■ Task ■
Give the records below again in full, exactly as written, but without any images.

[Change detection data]
----

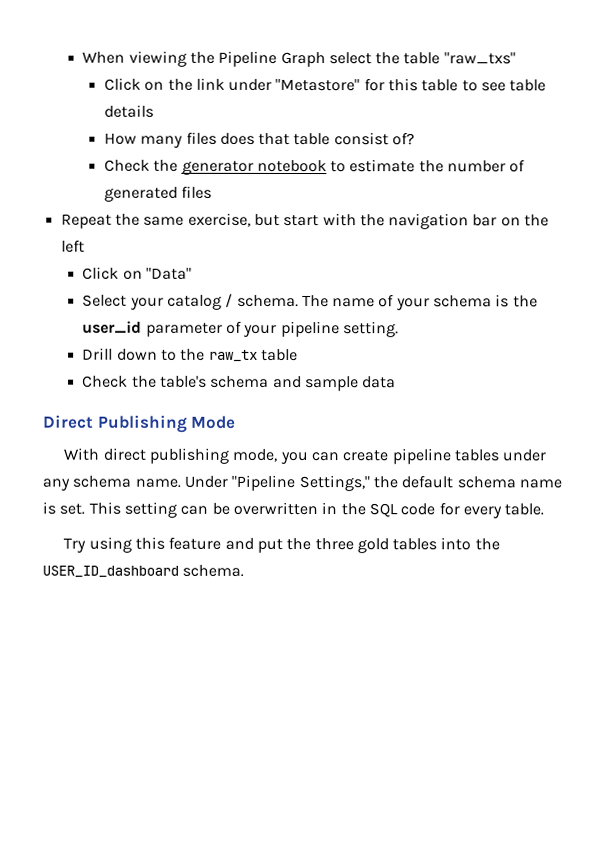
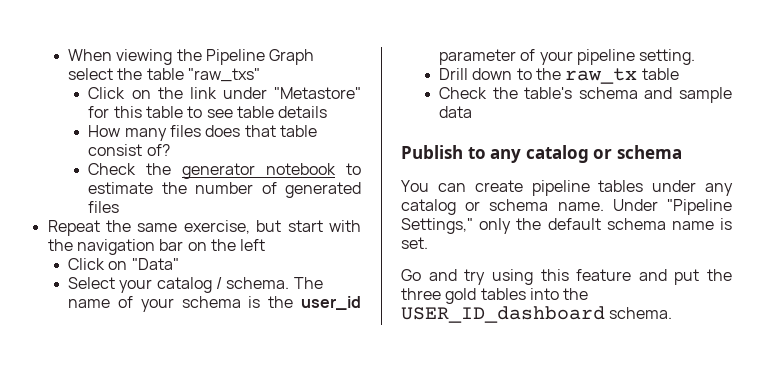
- Direct Publishing Mode
- With direct publishing mode, you can create pipeline tables under any schema name.
+ Publish to any catalog or schema
+ You can create pipeline tables under any catalog or schema name.
- Under "Pipeline Settings," the default schema name is set. This setting can be overwritten in the SQL code for every table.
- Try using this feature and put the three gold tables into the USER_ID_dashboard schema.
+ Under "Pipeline Settings," only the default schema name is set.
+ Go and try using this feature and put the three gold tables into the USER_ID_dashboard schema.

----

■ Solution to the problem ■
- Direct Publishing Mode
- With direct publishing mode, you can create pipeline tables under any schema name.
+ Publish to any catalog or schema
+ You can create pipeline tables under any catalog or schema name.
- Under "Pipeline Settings," the default schema name is set. This setting can be overwritten in the SQL code for every table.
- Try using this feature and put the three gold tables into the USER_ID_dashboard schema.
+ Under "Pipeline Settings," only the default schema name is set.
+ Go and try using this feature and put the three gold tables into the USER_ID_dashboard schema.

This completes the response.